Of course if you got the green. Get a bigger HD and put it in. or go
with a external firewire drive. I did the former and it took me awhile
to get my Imac G3/350 open to put it in, Might was well change the PRAM
battery too while you are inside. a standard Duracell CR2 1/2 AA fits
fine and works good. It is a snug fitting battery and won't work
loose. It has more mAH than the original and given its application
will probally run your clock/pram for quite a longer time than 10 years!
Oh btw if you go with firewire.... I don't know if you need to look
for Oxford 911 chipset based firewire bridgeboards or not. but even
so you can always boot a external drive by holding down the option key
when you hear the "bong" hold it down until you see a graphics boot
menu. it will scan all Firewire/usb/IDE/Network boot drives. Mine has
the latest firmware and I also boot a USB thumbdrive as well with Mac
Os 9.2.2 on it! (its my Rescue stick, it aint a CD and it aint a disk
so a rescue stick it is.)
The firewire drives can also have a USB 2.0 interface as well so they
will boot even on the Usb 1.1 port of the Imac.

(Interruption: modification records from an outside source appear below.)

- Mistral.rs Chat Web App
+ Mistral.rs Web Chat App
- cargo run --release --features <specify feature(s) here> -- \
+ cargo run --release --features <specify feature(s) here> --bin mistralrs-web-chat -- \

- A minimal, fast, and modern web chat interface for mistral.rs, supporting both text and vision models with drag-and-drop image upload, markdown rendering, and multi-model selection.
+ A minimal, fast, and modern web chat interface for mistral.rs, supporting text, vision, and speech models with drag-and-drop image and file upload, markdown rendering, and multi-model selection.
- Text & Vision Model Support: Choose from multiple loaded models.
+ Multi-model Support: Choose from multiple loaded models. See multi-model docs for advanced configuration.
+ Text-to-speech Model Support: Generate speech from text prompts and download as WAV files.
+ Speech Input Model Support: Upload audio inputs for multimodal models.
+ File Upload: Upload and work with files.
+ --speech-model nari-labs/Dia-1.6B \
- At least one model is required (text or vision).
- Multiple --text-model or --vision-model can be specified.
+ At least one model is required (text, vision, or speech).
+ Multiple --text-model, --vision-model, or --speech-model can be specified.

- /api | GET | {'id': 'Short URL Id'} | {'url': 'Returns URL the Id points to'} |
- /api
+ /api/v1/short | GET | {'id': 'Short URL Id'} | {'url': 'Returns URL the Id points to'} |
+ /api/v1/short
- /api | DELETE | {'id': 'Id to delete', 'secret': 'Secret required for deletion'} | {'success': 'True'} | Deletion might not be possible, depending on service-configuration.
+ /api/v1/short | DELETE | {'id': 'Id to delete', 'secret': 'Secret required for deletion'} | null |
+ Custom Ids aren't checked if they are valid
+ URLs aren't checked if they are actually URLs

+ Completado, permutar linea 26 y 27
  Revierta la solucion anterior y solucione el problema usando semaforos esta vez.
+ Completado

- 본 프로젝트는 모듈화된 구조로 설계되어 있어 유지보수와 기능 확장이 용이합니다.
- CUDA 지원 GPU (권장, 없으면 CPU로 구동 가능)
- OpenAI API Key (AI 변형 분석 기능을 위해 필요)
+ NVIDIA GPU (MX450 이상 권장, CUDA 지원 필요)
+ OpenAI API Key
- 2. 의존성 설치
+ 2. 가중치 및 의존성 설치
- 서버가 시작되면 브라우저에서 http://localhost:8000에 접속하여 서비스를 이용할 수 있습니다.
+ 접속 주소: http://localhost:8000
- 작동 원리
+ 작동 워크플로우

Slow though, but its a
godsend if you need to sneakernet between PCs and Macs.
--
Planet Maca's Opus, a Free open BBS system. telnet://pinkrose.dhis.org
Web Site:http://pinkrose.dhis.org, Dialup 860-618-3091 300-33600 bps
The New Cnews maintainer
B'ichela
tortoise
2007-05-25 04:58:02 UTC
Permalink
oh, i forgot my favorite tool.

that is pdisk for macos8-9. it came from mklinux but the newest
version is of netbsd.

if you have an Empty macos partition you can delete it
and create for instance one linux partition and one macos.
when you reboot macos will ask you to initialize the mac
partion. you have to mkfs of the linux partition in linux.

then you can move as you will /home, /usr/local, whatever to
your new linux partition.

the dos partition sounds like a bright idea. except for me
its no good as I boycott all things microsoft.